People of all ages are diagnosed with brain cancer, but there is more frequency among children and older adults. Brain cancer is the second most commonly diagnosed cancer in children (after leukemia).
- Of the nearly 84,000 brain tumors diagnosed in the U.S. each year, approximately 29.7% are considered malignant – or cancerous.
- An estimated 24,530 malignant tumors of the brain and spinal cord will be diagnosed in the U.S. in 2021, with around 18,600 deaths expected to result from the diagnosis.

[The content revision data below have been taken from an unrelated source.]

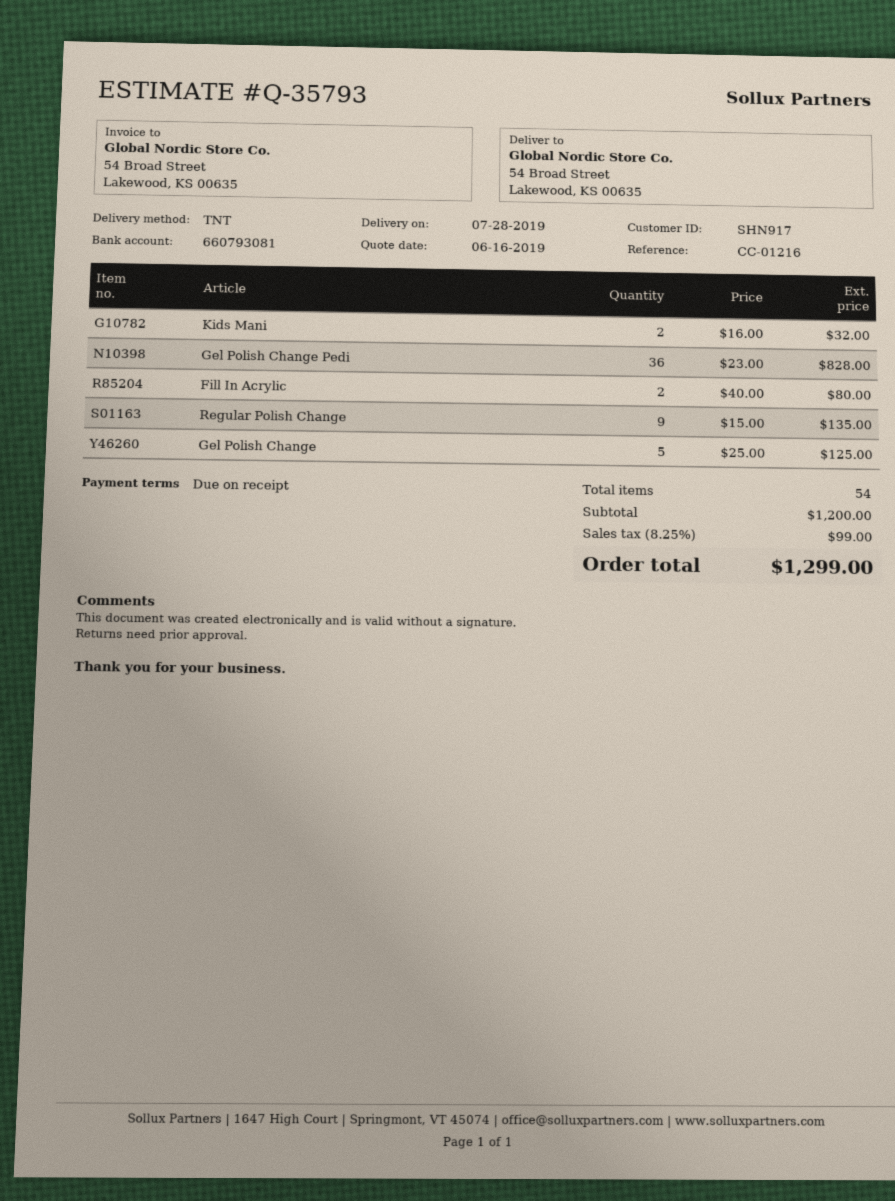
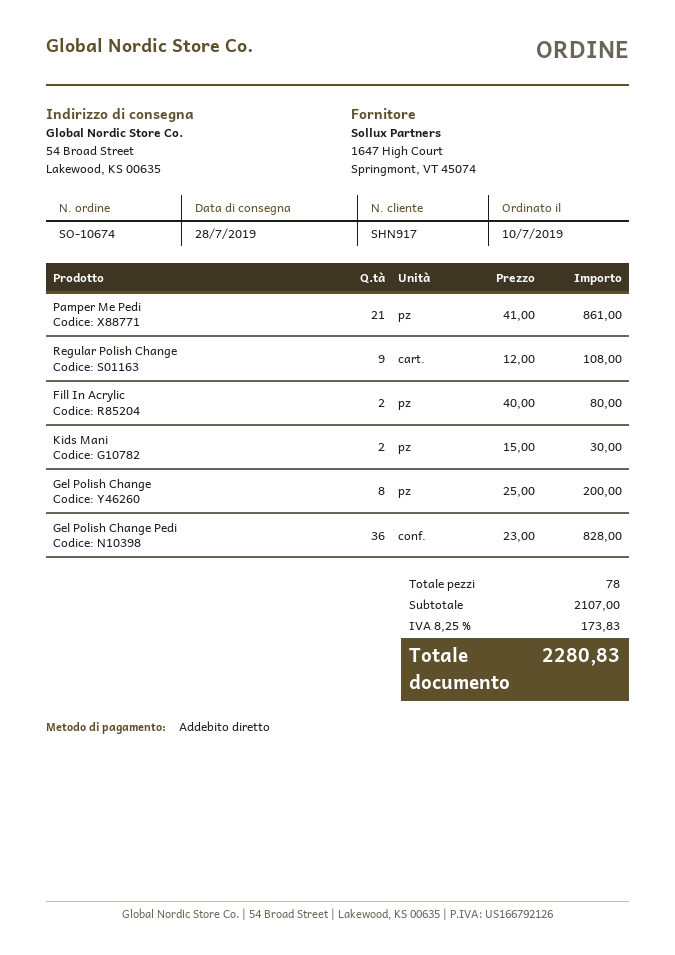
Kids Mani: 2 x 16.00 = 32.00 -> 2 x 15.00 = 30.00
Regular Polish Change: 9 x 15.00 = 135.00 -> 9 x 12.00 = 108.00
Gel Polish Change: 5 x 25.00 = 125.00 -> 8 x 25.00 = 200.00
Pamper Me Pedi: none -> 21 x 41.00 = 861.00
total quantity: 54 -> 78
subtotal: 1200.00 -> 2107.00
tax: 8.25% = 99.00 -> 8.25% = 173.83
total: 1299.00 -> 2280.83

- Overall, the chance that a person will develop a malignant tumor of the brain or spinal cord in his or her lifetime is less than 1% (about 1 in 143 for men and 1 in 185 for women).

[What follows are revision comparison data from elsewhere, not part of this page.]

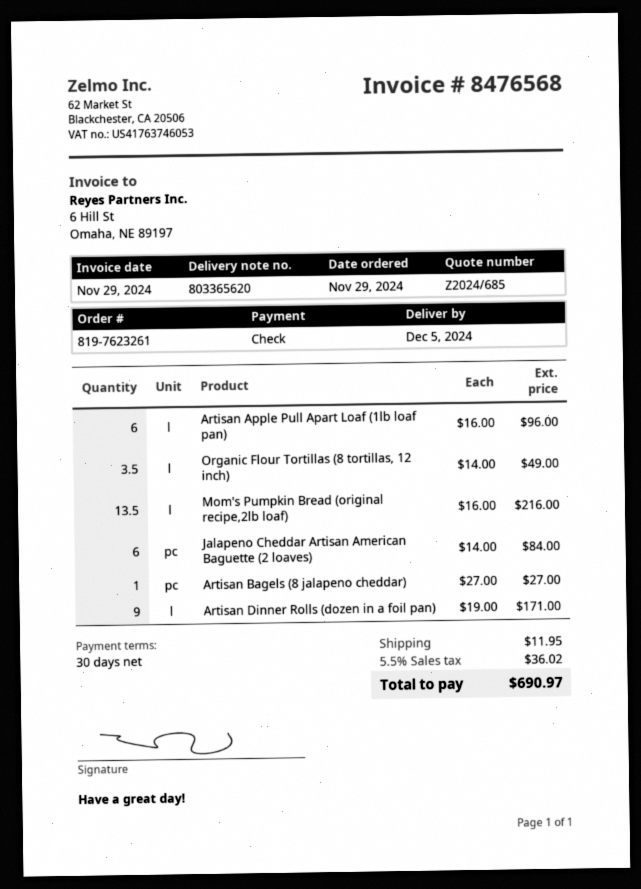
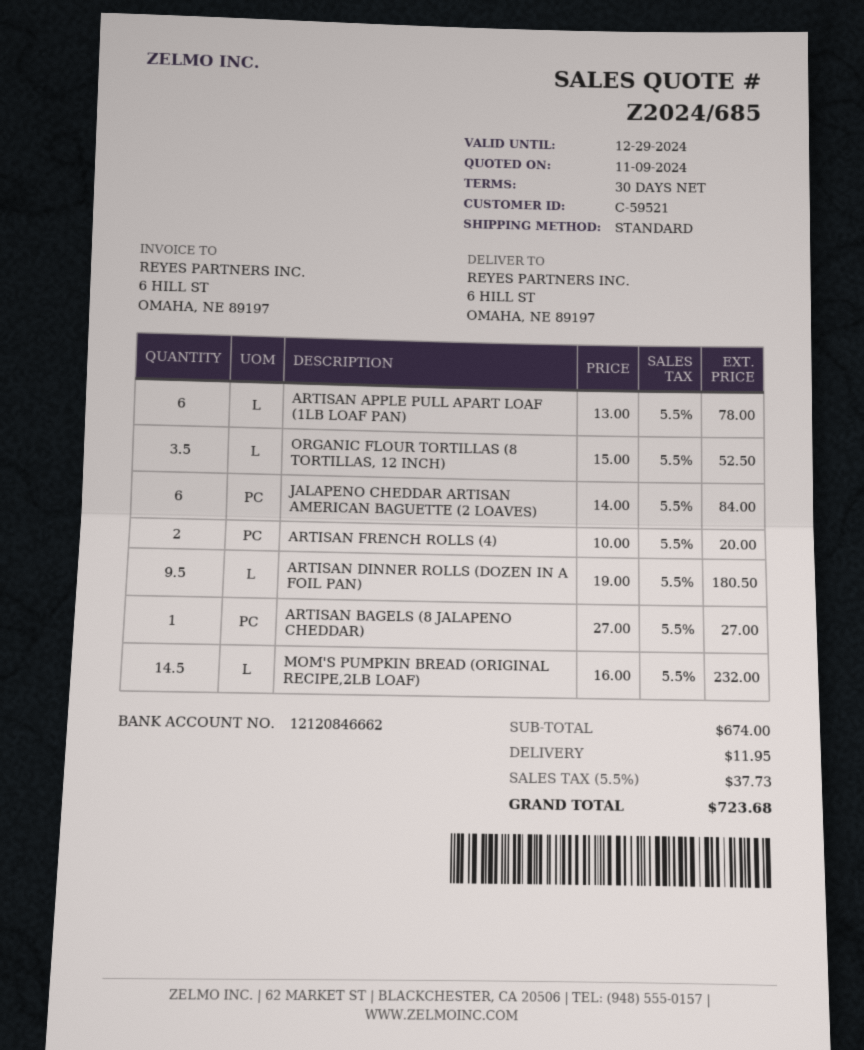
Artisan Apple Pull Apart Loaf (1lb loaf pan): 6 x 16.00 = 96.00 -> 6 x 13.00 = 78.00
Organic Flour Tortillas (8 tortillas, 12 inch): 3.5 x 14.00 = 49.00 -> 3.5 x 15.00 = 52.50
Mom's Pumpkin Bread (original recipe,2lb loaf): 13.5 x 16.00 = 216.00 -> 14.5 x 16.00 = 232.00
Artisan Dinner Rolls (dozen in a foil pan): 9 x 19.00 = 171.00 -> 9.5 x 19.00 = 180.50
ARTISAN FRENCH ROLLS (4): none -> 2 x 10.00 = 20.00
tax: 5.5% = 36.02 -> 5.5% = 37.73
total: 690.97 -> 723.68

- Survival rates vary widely depending on the type of tumor.
- Glioblastoma (GBM) is the deadliest type of brain cancer, accounting for 48.6% of all malignant brain tumors and the five-year average survival rate is only 7.2% or less.
Source: American Cancer Society’s Cancer Facts & Figures 2021 and American Brain Tumor Association’s Brain Tumor Statistics
Signs and Symptoms
A symptom is a change in the body that a person can see and/or feel. A sign is a change that the doctor sees during an examination or on a laboratory test result. If you have any of the symptoms below, it does not mean you have cancer but you should see your doctor or health care professional so that the cause can be found and treated, if needed.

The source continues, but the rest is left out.